Mountain Meadows – We actually have apologized, JMB. Unless you want an official acknowledgment that it was ordered from the top down, which isn’t certain and certainly won’t ever be admitted.
Spiritual Eyes vs. Actual Vision – Sometimes, actual vision doesn’t produce the results you need, whether it actively contradicts what you want or is just silent. I’ve never heard someone have a revelation that actually causes them to rethink anything of much importance.
The fact that prophets no longer testify of actually talking/seeing/speaking with God – I think this is because they lie less now.
Jackson County – Well, Zion is where you make it, and that’s where they were at the time.
Different Accounts of the First Vision – I don’t see how this is all that damning an argument except insofar as it shows what we should already know: you simply can’t trust uncorroborated memories, regardless of who comes up with them.
Priesthood restoration – Our view of this doctrine actually makes sense, if you’re willing to accept the idea of divine messengers ordaining anybody.

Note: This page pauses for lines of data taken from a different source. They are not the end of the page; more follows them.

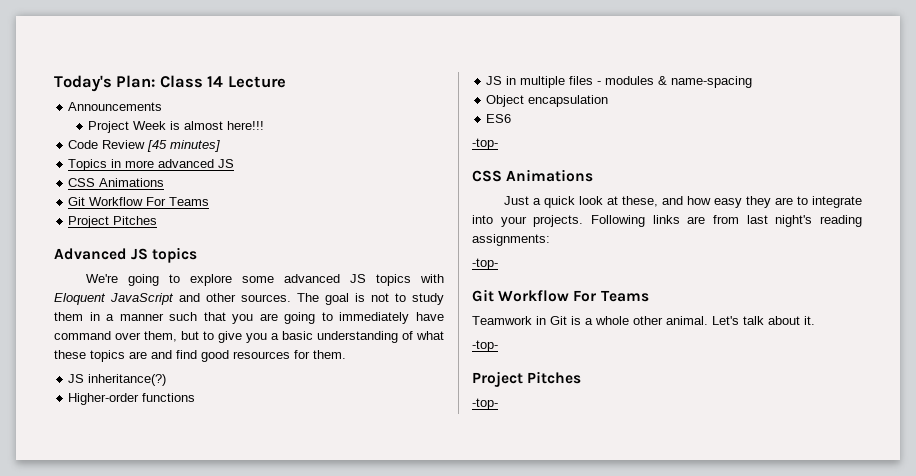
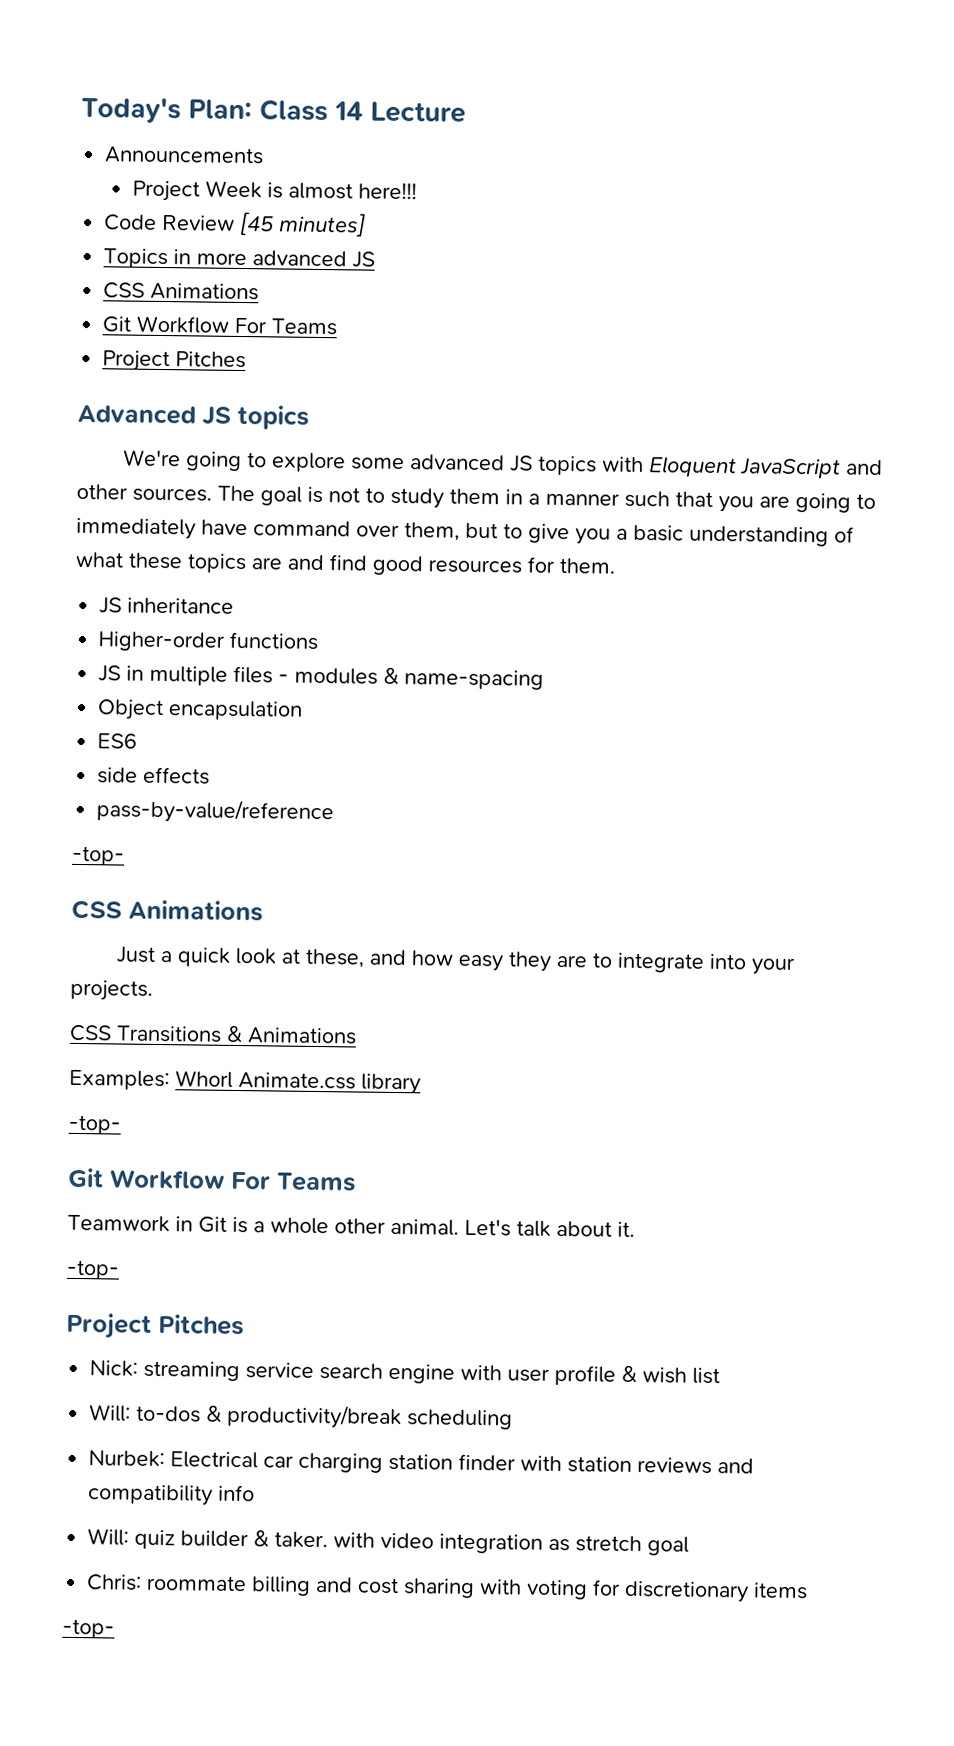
- JS inheritance(?)
+ JS inheritance
+ side effects
+ pass-by-value/reference
- Just a quick look at these, and how easy they are to integrate into your projects. Following links are from last night's reading assignments:
+ Just a quick look at these, and how easy they are to integrate into your projects.
+ CSS Transitions & Animations
+ Examples: Whorl Animate.css library
+ Nick: streaming service search engine with user profile & wish list
+ Will: to-dos & productivity/break scheduling
+ Nurbek: Electrical car charging station finder with station reviews and compatibility info
+ Will: quiz builder & taker. with video integration as stretch goal
+ Chris: roommate billing and cost sharing with voting for discretionary items

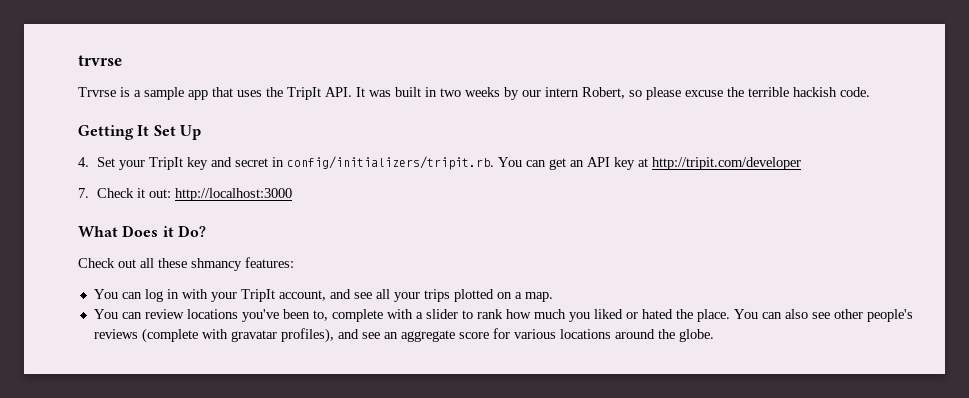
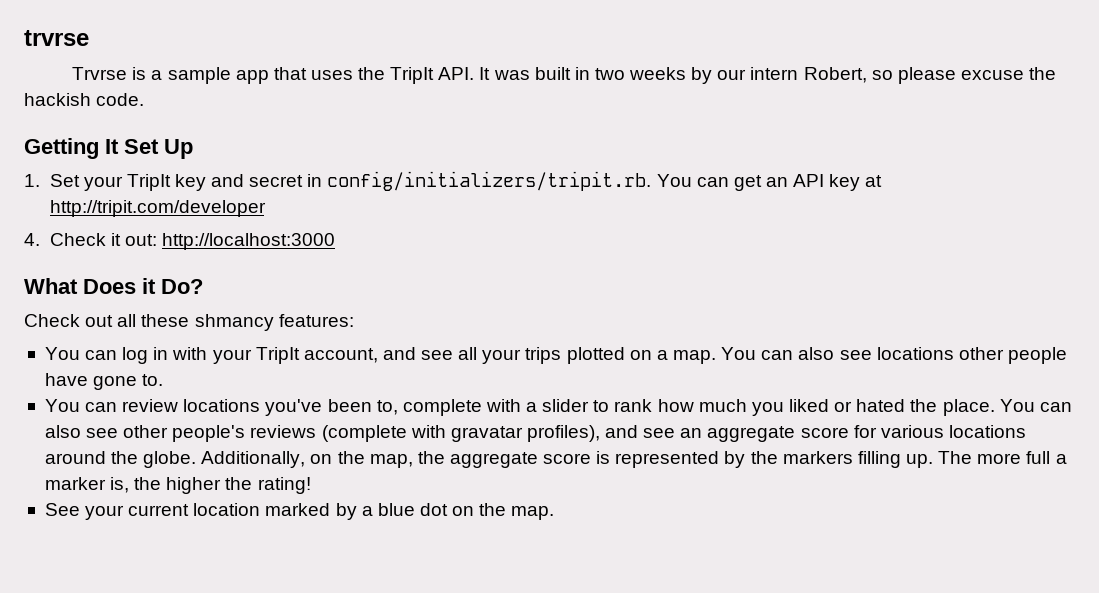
- Trvrse is a sample app that uses the TripIt API. It was built in two weeks by our intern Robert, so please excuse the terrible hackish code.
+ Trvrse is a sample app that uses the TripIt API. It was built in two weeks by our intern Robert, so please excuse the hackish code.
- 4. Set your TripIt key and secret in config/initializers/tripit.rb. You can get an API key at http://tripit.com/developer
+ 1. Set your TripIt key and secret in config/initializers/tripit.rb. You can get an API key at http://tripit.com/developer
- 7. Check it out: http://localhost:3000
+ 4. Check it out: http://localhost:3000
+ You can also see locations other people have gone to.
+ Additionally, on the map, the aggregate score is represented by the markers filling up. The more full a marker is, the higher the rating!
+ See your current location marked by a blue dot on the map.

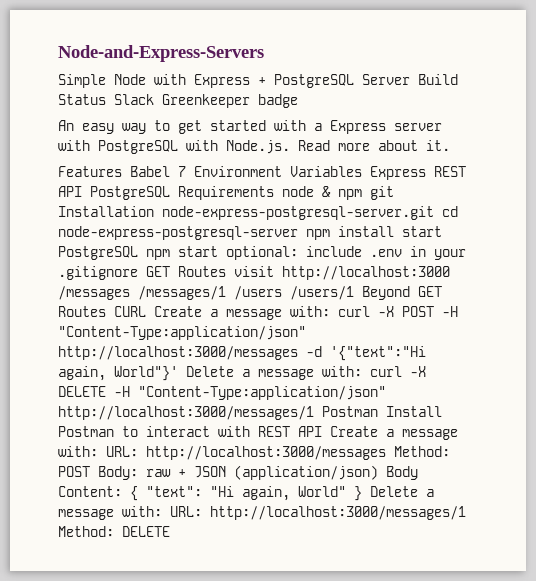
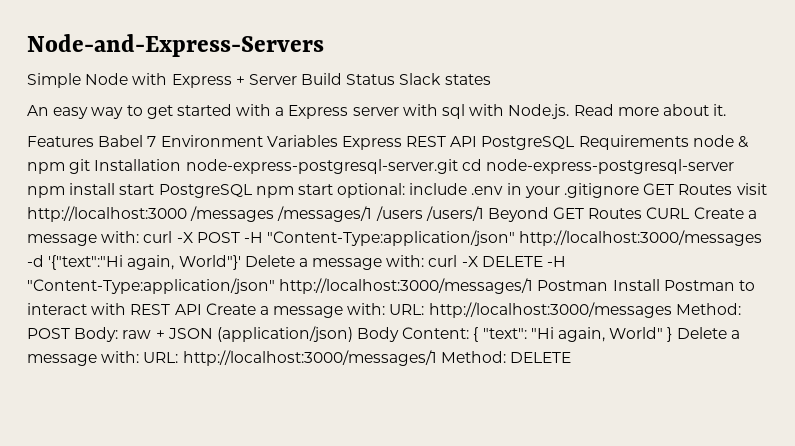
- Simple Node with Express + PostgreSQL Server Build Status Slack Greenkeeper badge
+ Simple Node with Express + Server Build Status Slack states
- An easy way to get started with a Express server with PostgreSQL with Node.js. Read more about it.
+ An easy way to get started with a Express server with sql with Node.js. Read more about it.

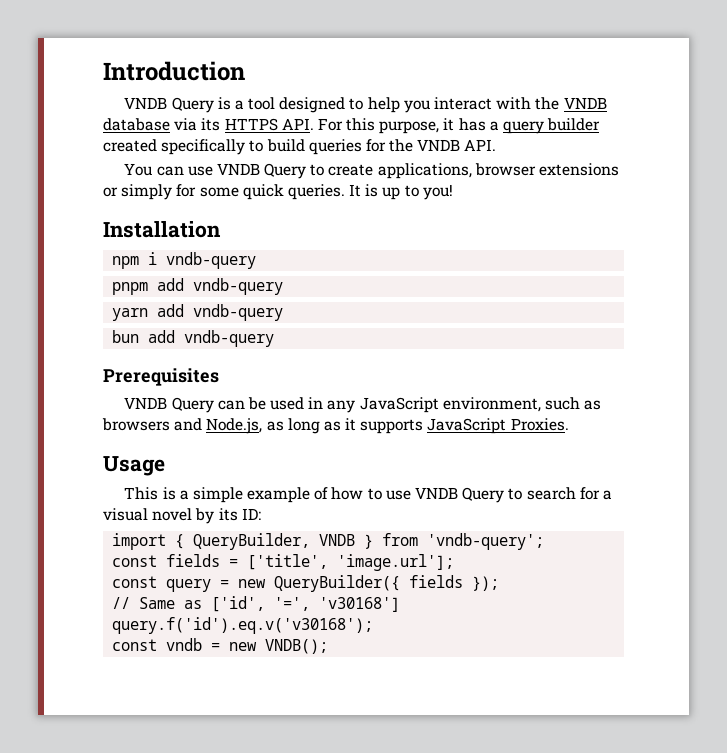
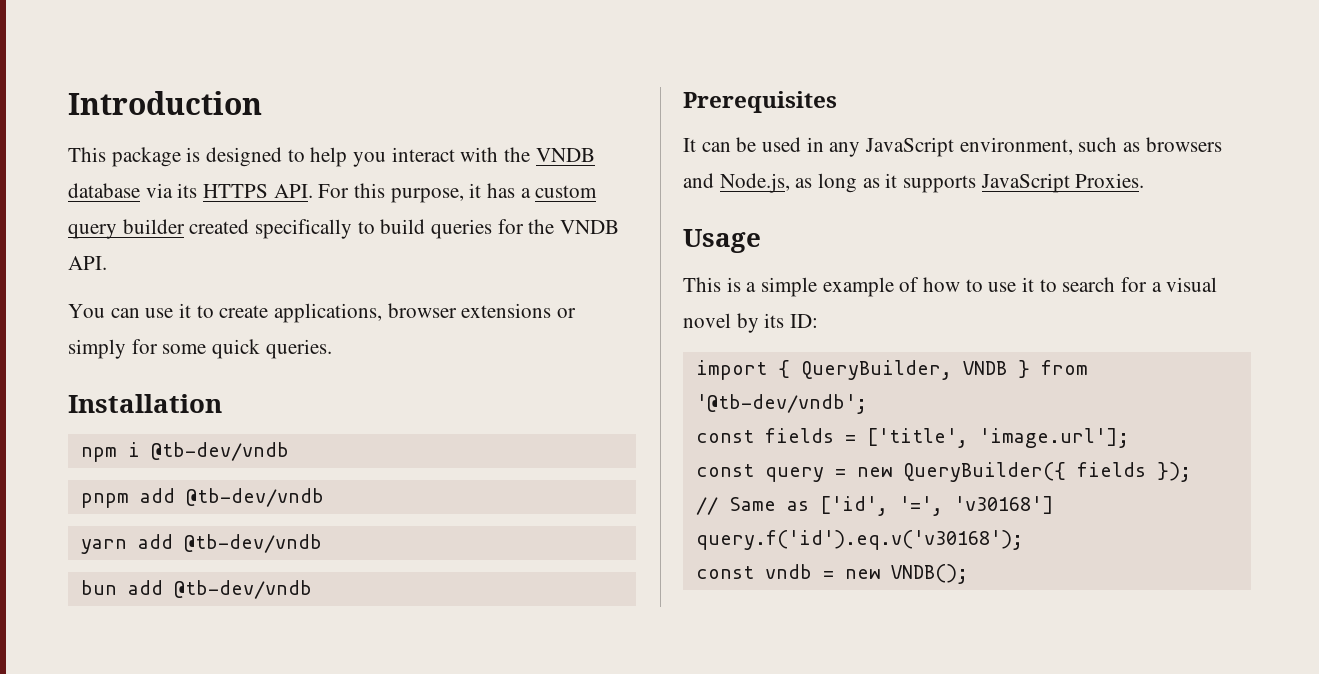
- VNDB Query is a tool designed to help you interact with the VNDB database via its HTTPS API. For this purpose, it has a query builder created specifically to build queries for the VNDB API.
+ This package is designed to help you interact with the VNDB database via its HTTPS API. For this purpose, it has a custom query builder created specifically to build queries for the VNDB API.
- You can use VNDB Query to create applications, browser extensions or simply for some quick queries. It is up to you!
+ You can use it to create applications, browser extensions or simply for some quick queries.
- npm i vndb-query
+ npm i @tb-dev/vndb
- pnpm add vndb-query
+ pnpm add @tb-dev/vndb
- yarn add vndb-query
+ yarn add @tb-dev/vndb
- bun add vndb-query
+ bun add @tb-dev/vndb
- VNDB Query can be used in any JavaScript environment, such as browsers and Node.js, as long as it supports JavaScript Proxies.
+ It can be used in any JavaScript environment, such as browsers and Node.js, as long as it supports JavaScript Proxies.
- This is a simple example of how to use VNDB Query to search for a visual novel by its ID:
+ This is a simple example of how to use it to search for a visual novel by its ID:
- import { QueryBuilder, VNDB } from 'vndb-query';
+ import { QueryBuilder, VNDB } from '@tb-dev/vndb';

The means of translating the BOM – This issue doesn’t matter to me. The Church-approved vision and what actually happened are basically the same: JS got the book through supernatural means. Either you believe that or you don’t.
Gabe P
ParticipantJMB – welcome to the forum. My view on this (as one who has no children) is that if I have children, they’ll probably be raised in the church. However, they’ll also be raised with the idea that most people have no interest in being smart or thinking things through and they’ll be told that they’re going to be different. Church is going to be the same way. Where thinking and church collide, and they sometimes will, I’ll counsel my children to defer to thinking every single time. There’ll be costs to this, but there are costs to doing it any other way as well. It seems like you’ve got more than a little problem with the Church socialization experience. So my advice more than anything is to raise them in the Church, but not of the Church. Don’t let them get on the church assembly line. If you’re really concerned about it, I’d take them to sacrament meeting and consider skipping primary. In my experience, it’s the other meetings where the ridiculous ideas and slavish obedience start. If you do send them to primary, it would be with the same instruction that I’d give them going to school: there are lots of people who don’t try hard to be smart and you won’t be one of them.
Gabe P
ParticipantHawk, I think that’s right. I also think we bring it on ourselves as an organization. For any large group, all three of those patterns that you identify are adaptive. People asking for more, saying no less, and constantly feeling like they’re not good enough is necessary to get people to do stuff that’s not good for them, but is good for the group. There are two reasons to pay taxes: because they’ll beat you up if you don’t or because you feel like it’s the right thing to do. Since the Church has limited access to the first remedy (with the exception of excommunication/disfellowshipping), they’ve got to employ the second. As individuals, we’ve got to be aware of these things at a personal level and do the things which are necessary for us. We’ve also got to get used to the idea that the Church has pretty much never asked anyone to reduce their level of commitment and never will. It won’t stop with that nursery calling, it won’t stop with giving them ten percent of your money. It won’t stop until you tell them firmly to jump in a lake. Sacrifice – yes. Self-immolation – no.
Gabe P
ParticipantI’ve heard the kid being prompted, but I haven’t heard it often. Maybe my wards have just been better about it, but that’s not been a huge issue. It bugs me to death when it has happened, though. I think this may have more to do with parenting styles than with anything that goes on at church. LLL, welcome to the forums. I hope to hear more of your thoughts.
Gabe P
ParticipantHeber, I can generally agree with most of that. The only quibble I’d have is that with the idea that church leaders are going to push us for our own good and that it’s up to us to set the limits. I definitely think we shouldn’t attribute evil intentions, but I also don’t know that we should attribute good intentions either. I’ll never forget this quotation from “The Lion, the Witch, and the Wardrobe” (horribly paraphrased) “Whenever I see something that used to be human and isn’t now, or ought to be human and isn’t, I watch my step and feel for my hatchet.”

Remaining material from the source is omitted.